Each of the components of the EPV structured model has different estimands or outcomes. For both the pass success and ball drive success probability models, we define a binomially distributed outcome, according to the definition of success provided in 6.1. These outcomes correspond to the short-term observed success of the actions. For the pass selection probability, we define the outcome as a binomially distributed random variable. A value of 1 is given for every observed pass in its corresponding destination location. We define the action selection model’s estimand as a multinomially distributed random variable that can take one of three possible values, according to whether the selected action corresponds to a pass, a ball drive, or a shot.

For the EPV estimations of passes, ball drives, and shot actions, respectively, we define the estimand as a long-term reward, corresponding to the outcome of the possession where that event occurs. We follow the definition of possession presented in Sect. 3.1, where possession starts with a kick-off event and ends when a goal is observed, or a match half ends. By doing this, we allow the ball to either go out of the field or change control between teams an undefined number of times until the next goal is observed. Once a goal is observed, all the actions between the goal and the previous one are assigned an outcome of 1 if the action is taken by the scoring team or \(-1\) otherwise. If the match half ends before observing the next goal, the actions’ outcome value is set to 0. Following this, each action gets assigned a long-term reward as an outcome.
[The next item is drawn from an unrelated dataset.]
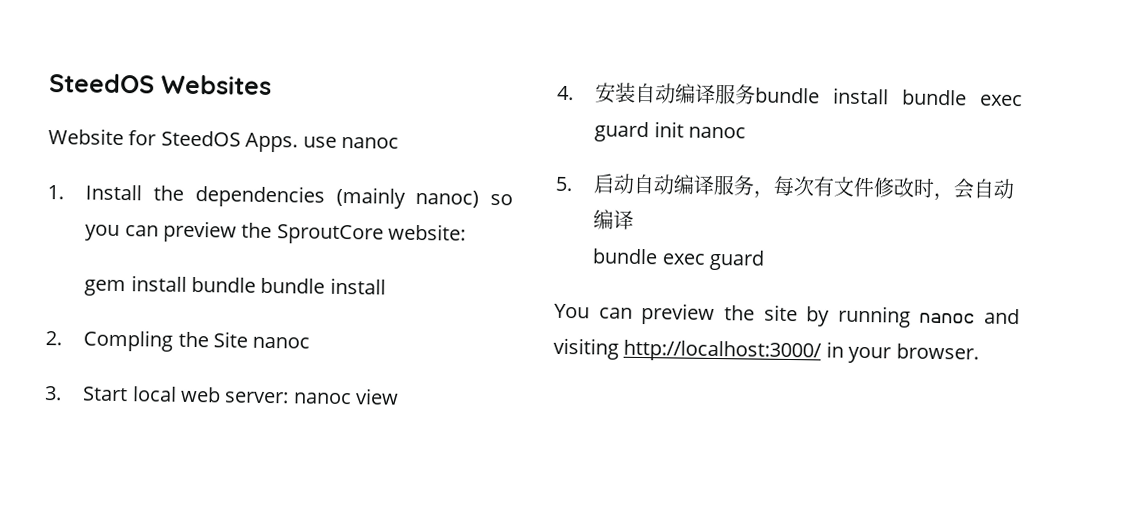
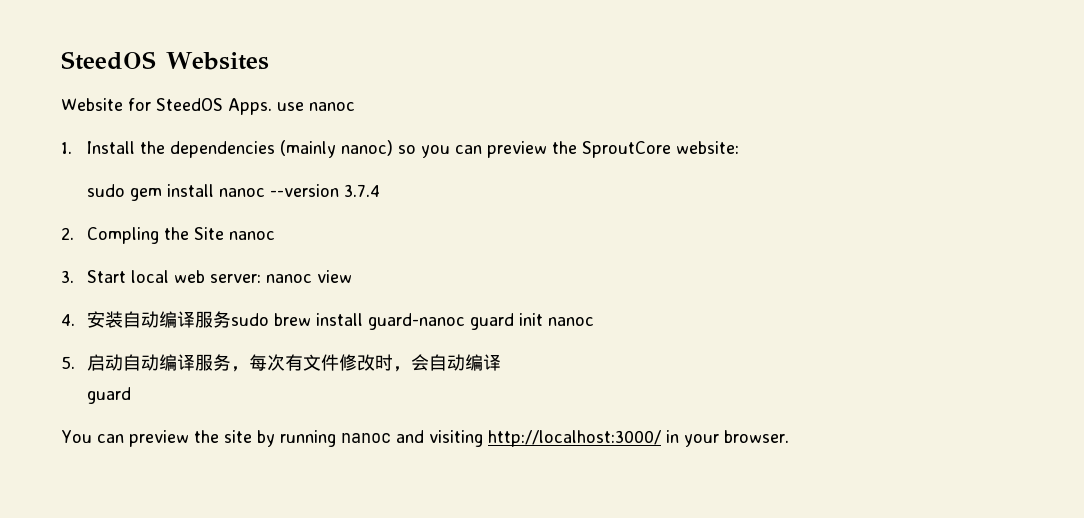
(467, 232) none -> [87,184,126,197] sudo
[191,276,386,295] bundle bundle install -> [219,184,381,197] nanoc --version 3.7.4
[755,87,1023,107] bundle install bundle exec -> [231,313,466,330] sudo brew install guard-nanoc
[592,248,706,265] bundle exec -> (502, 362) none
Additionally, we will include the possession resetting state described in Sect. 3.1 to limit possessions’ time extent. There is a low frequency of goals in matches (2.8 goals on average in our dataset) compared to the number of observed actions (1,433 on average). Given this, the definition of the time extent of possession is expected to influence the balance between individual actions’ short-term value and the long-term expected outcome after that action is taken. Let \(\epsilon\) be the constant representing the time in seconds between each action and the next goal; all the actions observed more than \(\epsilon\) time from the observed goal received a reward of 0. For this work, we choose \(\epsilon =15s\), which corresponds to the average duration of standard soccer possessions in the available matches. Note this is equivalent to assuming that the current state of possession only has \(\epsilon\) seconds impact.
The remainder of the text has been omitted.